### Goal of the exercise
Would you please give every entry again exactly, without the pictures?

--- Given entries Enclosed Below ---

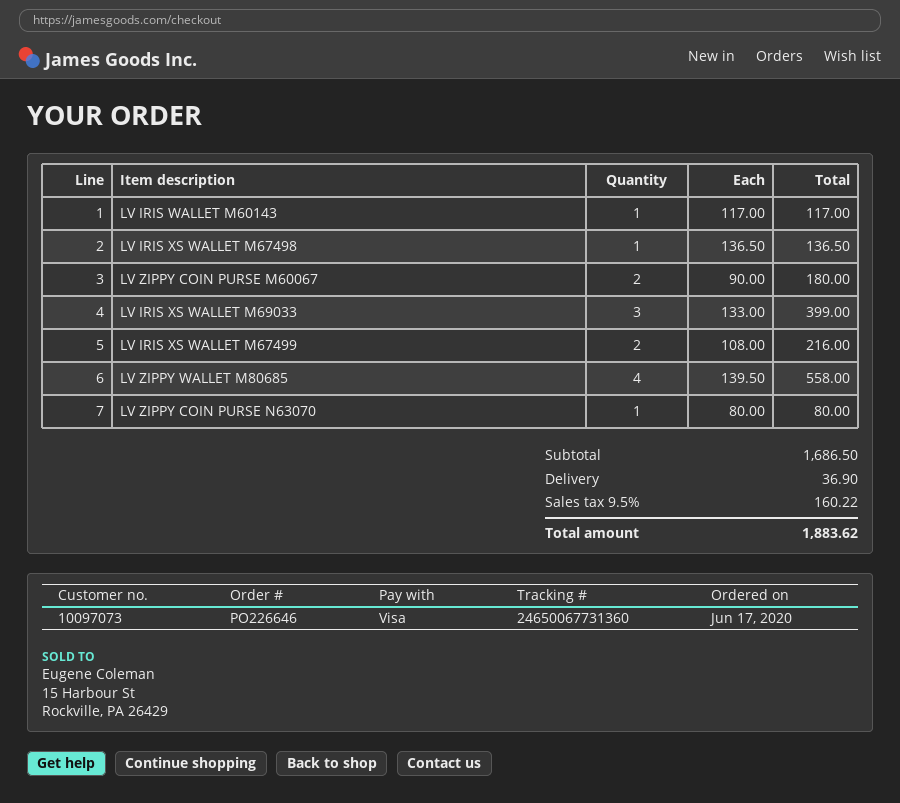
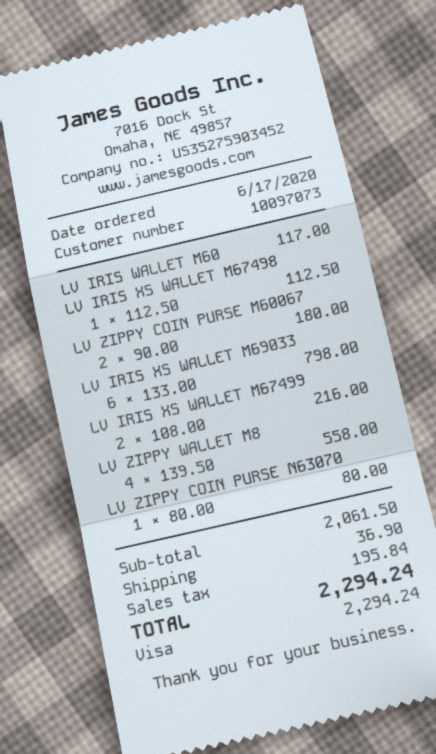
LV IRIS XS WALLET M67498: 1 x 136.50 = 136.50 -> 1 x 112.50 = 112.50
LV IRIS XS WALLET M69033: 3 x 133.00 = 399.00 -> 6 x 133.00 = 798.00
subtotal: 1686.50 -> 2061.50
tax: 160.22 -> 195.84
total: 1883.62 -> 2294.24

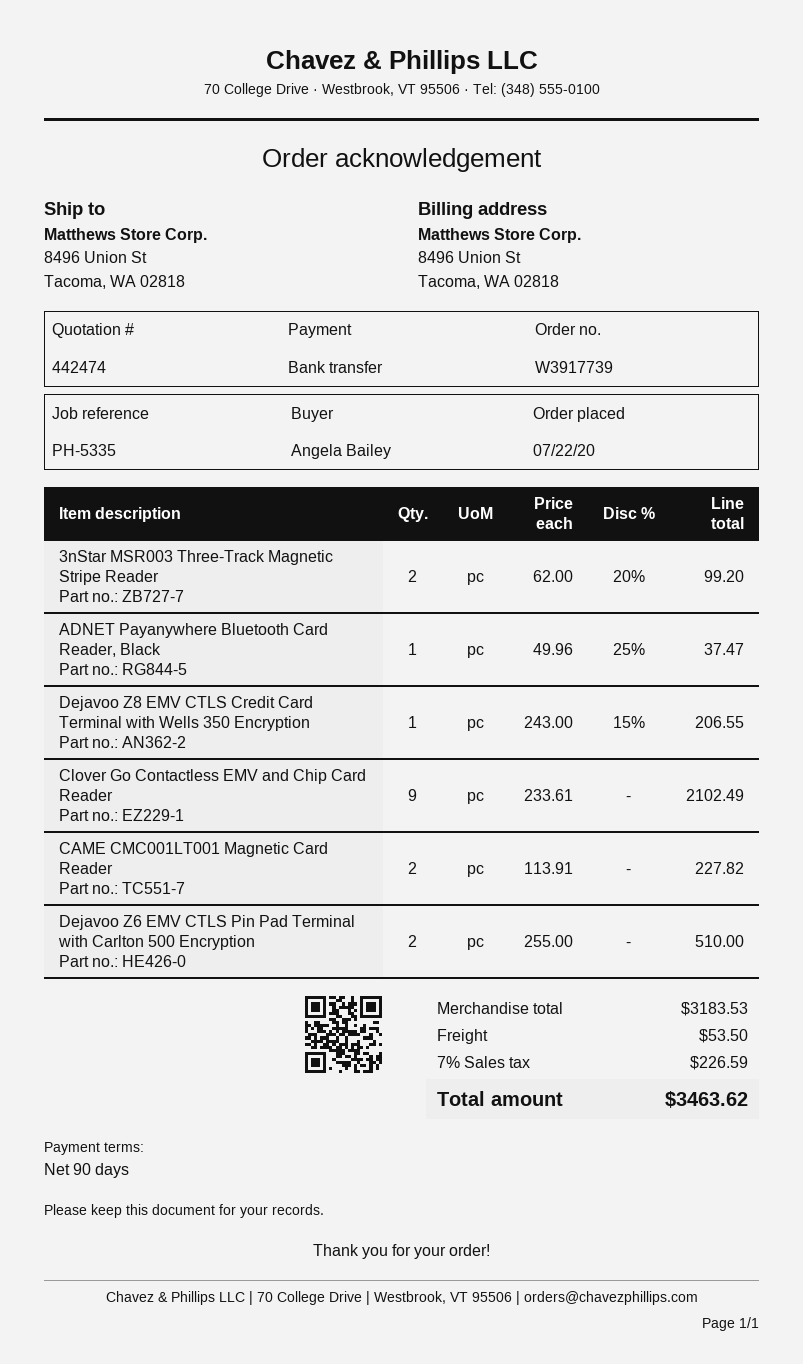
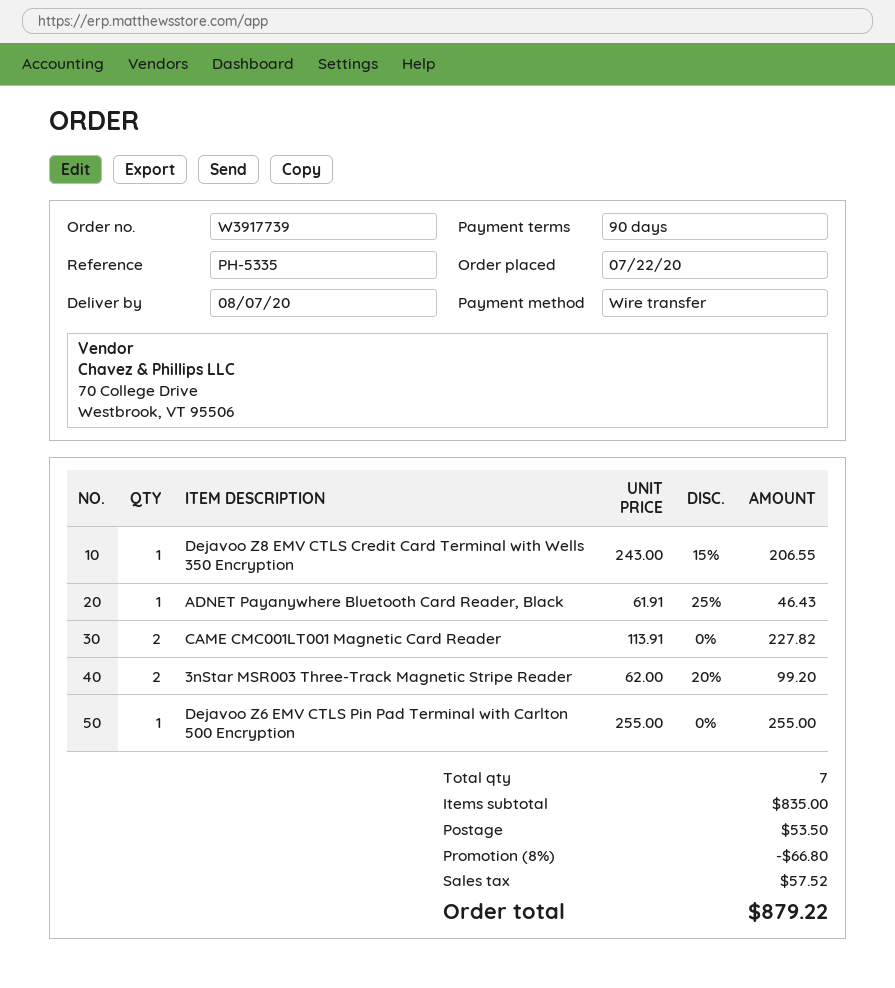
ADNET Payanywhere Bluetooth Card Reader, Black: 1 x 49.96 - 25% = 37.47 -> 1 x 61.91 - 25% = 46.43
Clover Go Contactless EMV and Chip Card Reader: 9 x 233.61 = 2102.49 -> none
Dejavoo Z6 EMV CTLS Pin Pad Terminal with Carlton 500 Encryption: 2 x 255.00 = 510.00 -> 1 x 255.00 = 255.00
subtotal: 3183.53 -> 835.00
discount: none -> 8% = 66.80
tax: 226.59 -> 57.52
total: 3463.62 -> 879.22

--- End of Enclosed Given entries ---

### Written response
LV IRIS XS WALLET M67498: 1 x 136.50 = 136.50 -> 1 x 112.50 = 112.50
LV IRIS XS WALLET M69033: 3 x 133.00 = 399.00 -> 6 x 133.00 = 798.00
subtotal: 1686.50 -> 2061.50
tax: 160.22 -> 195.84
total: 1883.62 -> 2294.24

ADNET Payanywhere Bluetooth Card Reader, Black: 1 x 49.96 - 25% = 37.47 -> 1 x 61.91 - 25% = 46.43
Clover Go Contactless EMV and Chip Card Reader: 9 x 233.61 = 2102.49 -> none
Dejavoo Z6 EMV CTLS Pin Pad Terminal with Carlton 500 Encryption: 2 x 255.00 = 510.00 -> 1 x 255.00 = 255.00
subtotal: 3183.53 -> 835.00
discount: none -> 8% = 66.80
tax: 226.59 -> 57.52
total: 3463.62 -> 879.22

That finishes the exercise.